DNN-Defender: A Victim-Focused In-DRAM Defense Mechanism for Taming Adversarial Weight Attack on DNNs

TL;DR

DNN-Defender is a novel DRAM-based victim-focused defense mechanism that protects quantized DNNs from targeted RowHammer attacks without accuracy loss or hardware overhead.

Contribution

It introduces the first in-DRAM swapping defense tailored for quantized DNNs, effectively mitigating targeted bit-flip attacks with minimal overhead.

Findings

High protection level against RowHammer attacks

No accuracy drop on CIFAR-10 and ImageNet datasets

No additional hardware overhead

Abstract

With deep learning deployed in many security-sensitive areas, machine learning security is becoming progressively important. Recent studies demonstrate attackers can exploit system-level techniques exploiting the RowHammer vulnerability of DRAM to deterministically and precisely flip bits in Deep Neural Networks (DNN) model weights to affect inference accuracy. The existing defense mechanisms are software-based, such as weight reconstruction requiring expensive training overhead or performance degradation. On the other hand, generic hardware-based victim-/aggressor-focused mechanisms impose expensive hardware overheads and preserve the spatial connection between victim and aggressor rows.

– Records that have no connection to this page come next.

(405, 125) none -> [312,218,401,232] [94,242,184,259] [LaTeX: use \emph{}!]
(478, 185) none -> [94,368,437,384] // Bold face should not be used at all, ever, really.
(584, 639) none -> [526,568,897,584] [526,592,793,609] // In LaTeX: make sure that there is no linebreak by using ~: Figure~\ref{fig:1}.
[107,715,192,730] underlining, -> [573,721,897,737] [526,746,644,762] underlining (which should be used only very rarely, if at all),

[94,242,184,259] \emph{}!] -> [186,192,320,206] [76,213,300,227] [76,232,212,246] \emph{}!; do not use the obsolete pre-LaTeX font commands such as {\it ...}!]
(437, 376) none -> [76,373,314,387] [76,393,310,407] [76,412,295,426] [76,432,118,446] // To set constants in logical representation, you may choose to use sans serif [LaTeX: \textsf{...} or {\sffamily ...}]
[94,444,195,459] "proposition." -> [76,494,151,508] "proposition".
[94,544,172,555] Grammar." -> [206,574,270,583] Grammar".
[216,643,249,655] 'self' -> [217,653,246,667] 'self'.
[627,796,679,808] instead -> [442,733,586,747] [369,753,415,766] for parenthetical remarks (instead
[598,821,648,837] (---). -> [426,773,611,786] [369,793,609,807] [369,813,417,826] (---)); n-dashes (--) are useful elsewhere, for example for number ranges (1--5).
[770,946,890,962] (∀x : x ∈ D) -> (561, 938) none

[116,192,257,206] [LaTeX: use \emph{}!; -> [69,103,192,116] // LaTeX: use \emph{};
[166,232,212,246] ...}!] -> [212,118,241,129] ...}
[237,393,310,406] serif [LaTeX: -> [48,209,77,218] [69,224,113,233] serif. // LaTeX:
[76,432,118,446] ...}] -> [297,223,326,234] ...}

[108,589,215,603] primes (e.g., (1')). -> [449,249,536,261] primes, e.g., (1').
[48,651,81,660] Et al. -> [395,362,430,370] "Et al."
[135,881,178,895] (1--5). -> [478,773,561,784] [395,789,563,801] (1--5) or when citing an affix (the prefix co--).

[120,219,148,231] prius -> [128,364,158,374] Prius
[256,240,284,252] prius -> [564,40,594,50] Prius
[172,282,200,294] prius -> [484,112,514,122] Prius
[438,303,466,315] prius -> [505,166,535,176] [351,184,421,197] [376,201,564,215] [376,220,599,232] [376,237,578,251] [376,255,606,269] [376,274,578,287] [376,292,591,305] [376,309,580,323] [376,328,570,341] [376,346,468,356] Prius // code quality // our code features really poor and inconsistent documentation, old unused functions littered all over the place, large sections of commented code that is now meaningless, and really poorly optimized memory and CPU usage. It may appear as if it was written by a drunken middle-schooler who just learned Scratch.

In this paper, we present the first DRAM-based victim-focused defense mechanism tailored for quantized DNNs, named DNN-Defender that leverages the potential of in-DRAM swapping to withstand the targeted bit-flip attacks with a priority protection mechanism. Our results indicate that DNN-Defender can deliver a high level of protection downgrading the performance of targeted RowHammer attacks to a random attack level. In addition, the proposed defense has no accuracy drop on CIFAR-10 and ImageNet datasets without requiring any software training or incurring hardware overhead.